## Web interface edit records
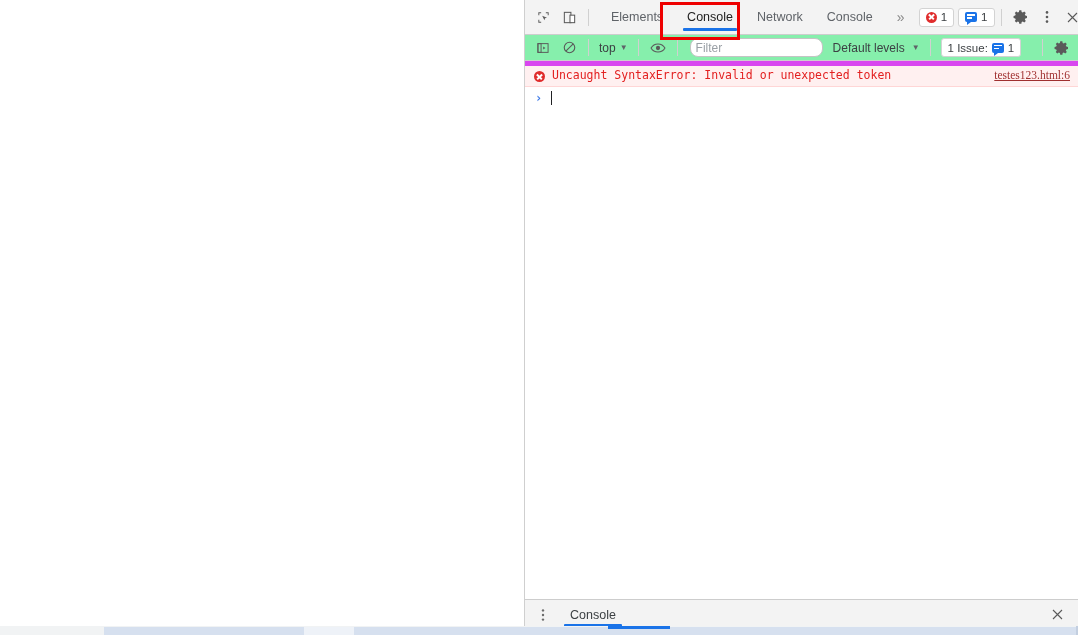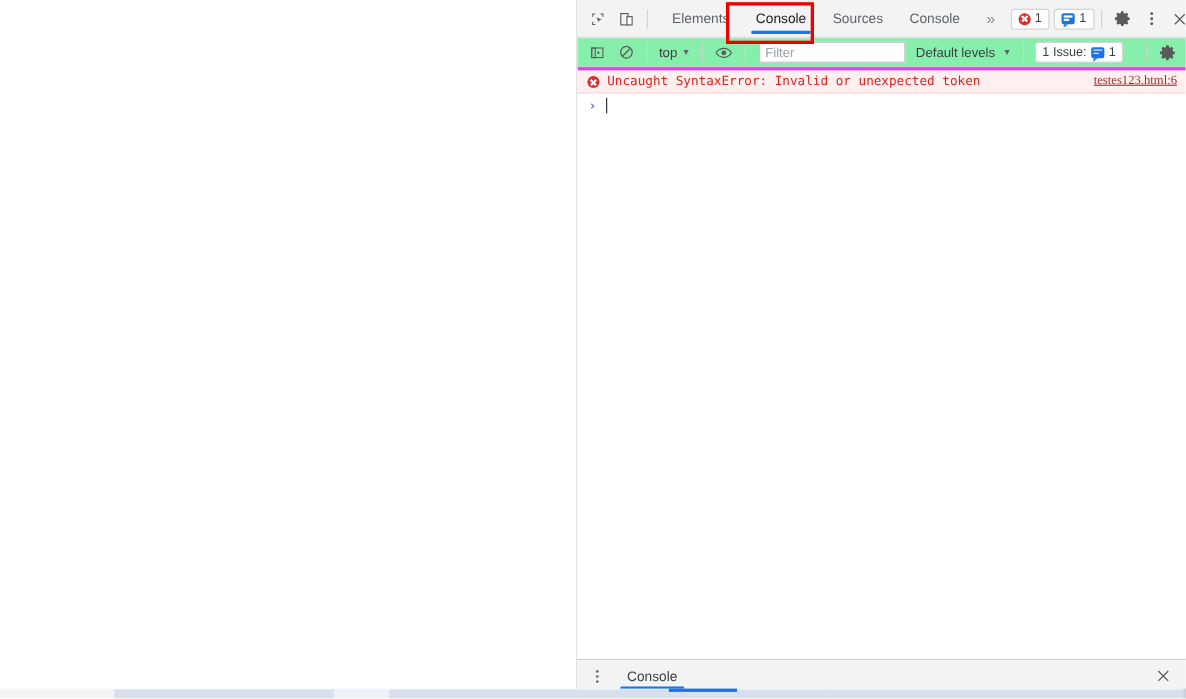--- a/index.html
+++ b/index.html
@@ -243,21 +243,21 @@
     font-size: 8px;
     color: #5f6368;
     line-height: 1;
   }
 
   .filter-input {
     width: 133px;
     height: 19px;
     border: 1px solid #c4c4c4;
     background: #ffffff;
-    border-radius: 0;
+    border-radius: 8px;
     font-size: 12px;
     color: #3c4043;
     padding: 0 5px;
     margin: 0 6px;
     box-sizing: border-box;
     font-family: "Liberation Sans", sans-serif;
     outline: none;
   }
   .filter-input::placeholder { color: #9aa0a6; }
 
@@ -284,21 +284,21 @@
     background: #ffffff;
     overflow: hidden;
     position: relative;
   }
 
   .console-row-error {
     display: flex;
     align-items: flex-start;
     background: #fff0f0;
     border-bottom: 1px solid #ffd6d6;
-    border-top: 3px solid #d946ef;
+    border-top: 5px solid #d946ef;
     padding: 2px 8px 3px 9px;
     box-sizing: border-box;
     min-height: 20px;
   }
   .console-row-error .ic {
     flex: 0 0 auto;
     margin-top: 3px;
     margin-right: 7px;
   }
   .err-text {
@@ -427,21 +427,21 @@
       <div class="vsep"></div>
 
       <div class="tabs">
         <div class="tab">
           <span>Elements</span>
         </div>
         <div class="tab selected">
           <span>Console</span>
         </div>
         <div class="tab">
-          <span>Sources</span>
+          <span>Network</span>
         </div>
         <div class="tab">
           <span>Console</span>
         </div>
         <div class="tab-more">
           <span>»</span>
         </div>
       </div>
 
       <div class="tabstrip-right">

## WHAT TO PRODUCE
Search the records for the word "span", then list every line that has it.

## OUTPUT BELOW
           <span>Elements</span>
           <span>Console</span>
-          <span>Sources</span>
+          <span>Network</span>
           <span>Console</span>
           <span>»</span>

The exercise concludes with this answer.